┌──

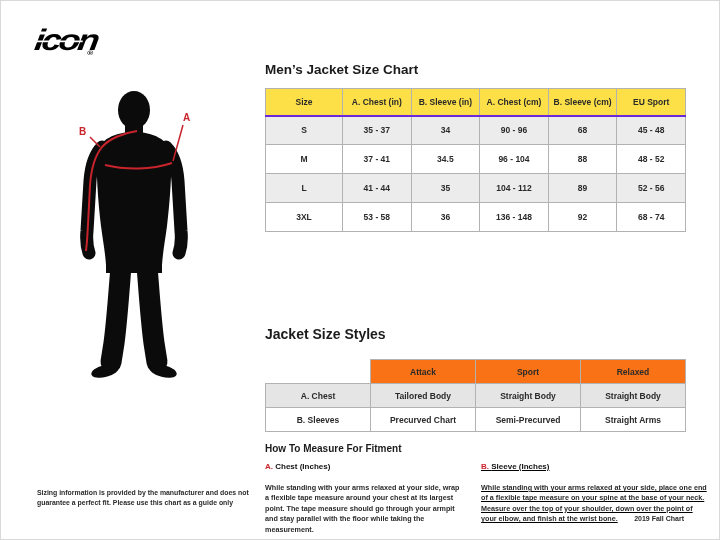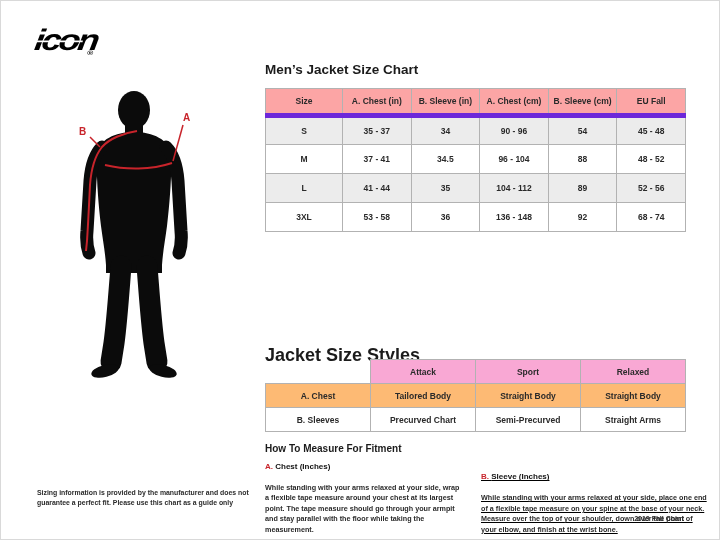--- a/index.html
+++ b/index.html
@@ -28,7 +28,7 @@
   .t1{top:87px;}
   .t1 thead tr{height:27px;}
   .t1 tbody tr{height:29px;}
-  .t1 thead th{background:#fca5a5;border-bottom:5px solid #6d28d9;}
+  .t1 thead th{background:#fde047;border-bottom:2px solid #6d28d9;}
   .t1 tbody tr:nth-child(odd) td{background:#ececec;}
   .t1 th:first-child{width:76px;}
   .t2{top:358px;}

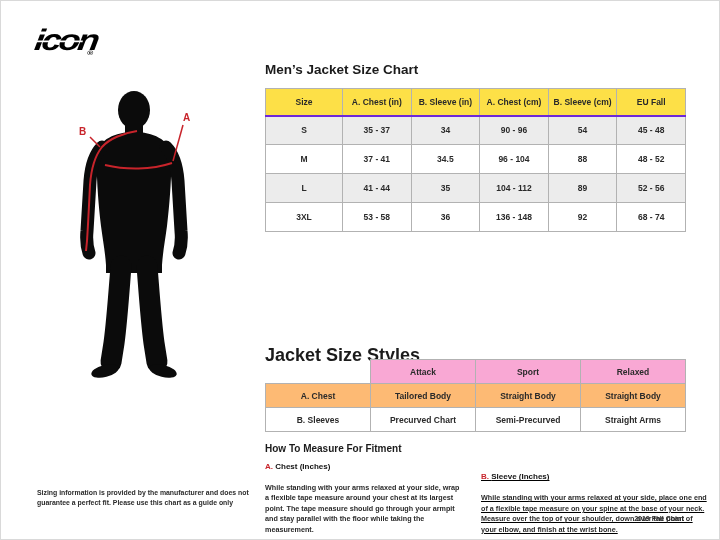--- a/index.html
+++ b/index.html
@@ -91,7 +91,7 @@
           <th>B. Sleeve (in)</th>
           <th>A. Chest (cm)</th>
           <th>B. Sleeve (cm)</th>
-          <th>EU Fall</th>
+          <th>EU Sport</th>
         </tr>
       </thead>
     <tbody>

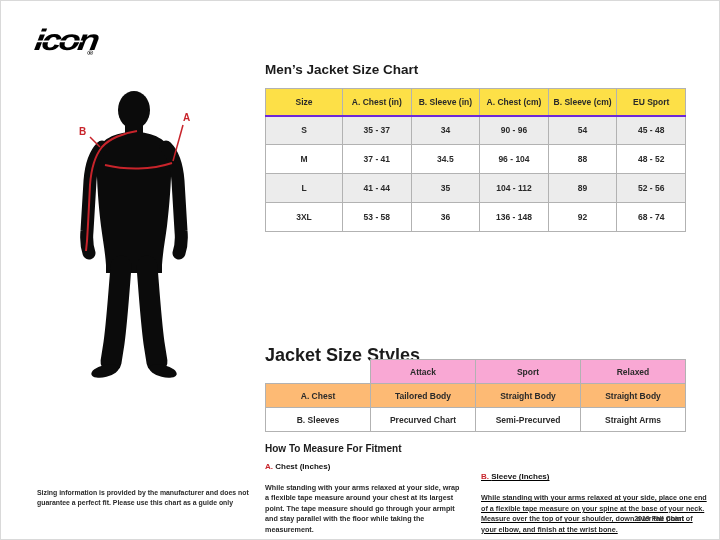--- a/index.html
+++ b/index.html
@@ -100,7 +100,7 @@
           <td>35 - 37</td>
           <td>34</td>
           <td>90 - 96</td>
-          <td>54</td>
+          <td>68</td>
           <td>45 - 48</td>
         </tr>
         <tr>

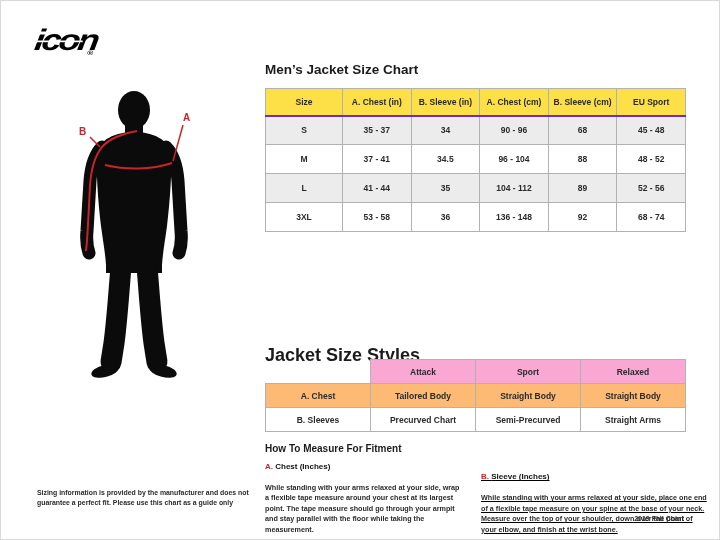--- a/index.html
+++ b/index.html
@@ -19,7 +19,7 @@
   
   .sec-title{position:absolute;left:264px;font-weight:bold;color:#1b1b1b;}
   #t1-title{top:61px;font-size:13.5px;}
-  #t2-title{top:344px;font-size:18px;}
+  #t2-title{top:325px;font-size:14px;}
   #t3-title{top:442px;font-size:10px;}
 
   table{border-collapse:collapse;table-layout:fixed;position:absolute;left:264px;width:421px;}

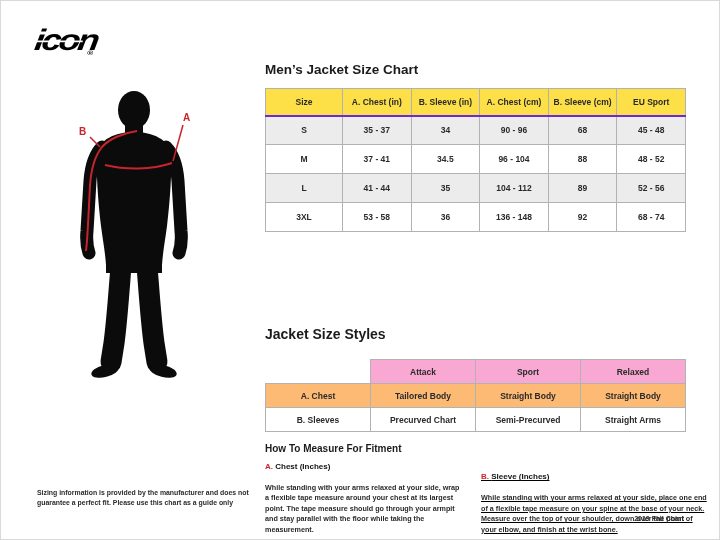--- a/index.html
+++ b/index.html
@@ -33,7 +33,7 @@
   .t1 th:first-child{width:76px;}
   .t2{top:358px;}
   .t2 tr{height:24px;}
-  .t2 thead th{background:#f9a8d4;}
+  .t2 thead th{background:#f97316;}
   .t2 tbody tr:first-child td{background:#fdba74;margin-top:28px;}
   .t2 .noborder{border:none;background:transparent;}
 

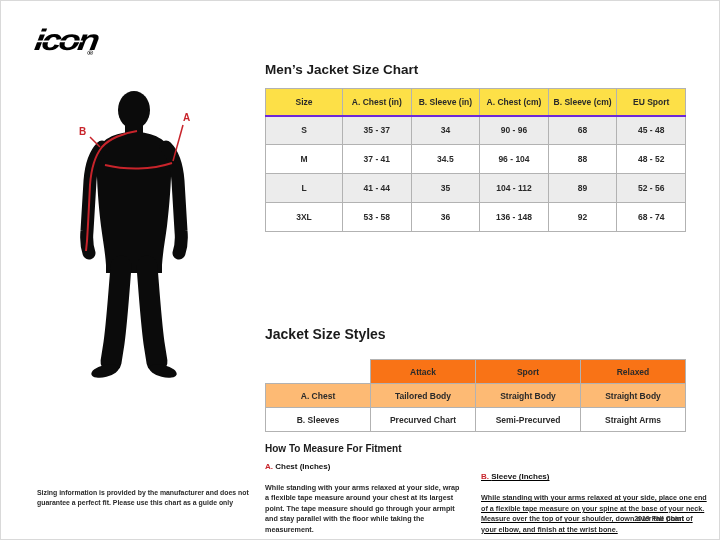--- a/index.html
+++ b/index.html
@@ -34,7 +34,7 @@
   .t2{top:358px;}
   .t2 tr{height:24px;}
   .t2 thead th{background:#f97316;}
-  .t2 tbody tr:first-child td{background:#fdba74;margin-top:28px;}
+  .t2 tbody tr:first-child td{background:#e5e5e5;margin-top:28px;}
   .t2 .noborder{border:none;background:transparent;}
 
   .measure{position:absolute;left:264px;top:461px;display:flex;gap:18px;align-items:flex-end;}

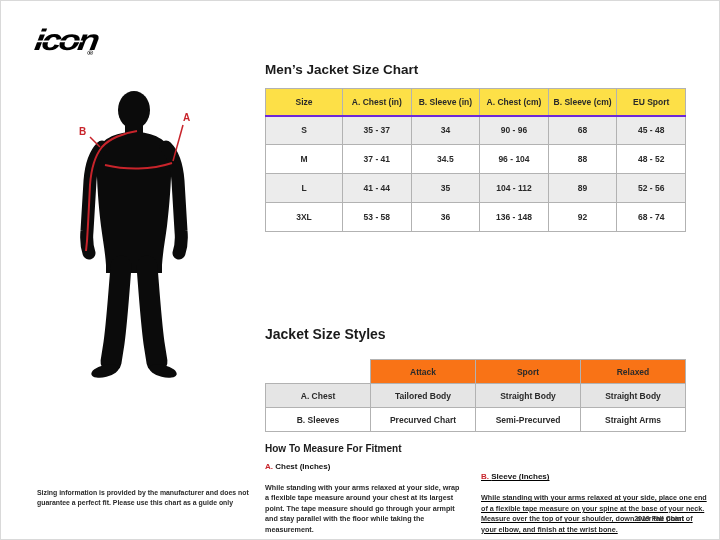--- a/index.html
+++ b/index.html
@@ -37,7 +37,7 @@
   .t2 tbody tr:first-child td{background:#e5e5e5;margin-top:28px;}
   .t2 .noborder{border:none;background:transparent;}
 
-  .measure{position:absolute;left:264px;top:461px;display:flex;gap:18px;align-items:flex-end;}
+  .measure{position:absolute;left:264px;top:461px;display:flex;gap:18px;}
   .m-col{width:198px;}
   .m-col.b{width:226px;text-decoration:underline;}
   .m-head{font-size:8px;font-weight:bold;color:#111;}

└──

Please copy each line of the material that contains the word "display".

   .measure{position:absolute;left:264px;top:461px;display:flex;gap:18px;align-items:flex-end;}
-  .measure{position:absolute;left:264px;top:461px;display:flex;gap:18px;align-items:flex-end;}
+  .measure{position:absolute;left:264px;top:461px;display:flex;gap:18px;}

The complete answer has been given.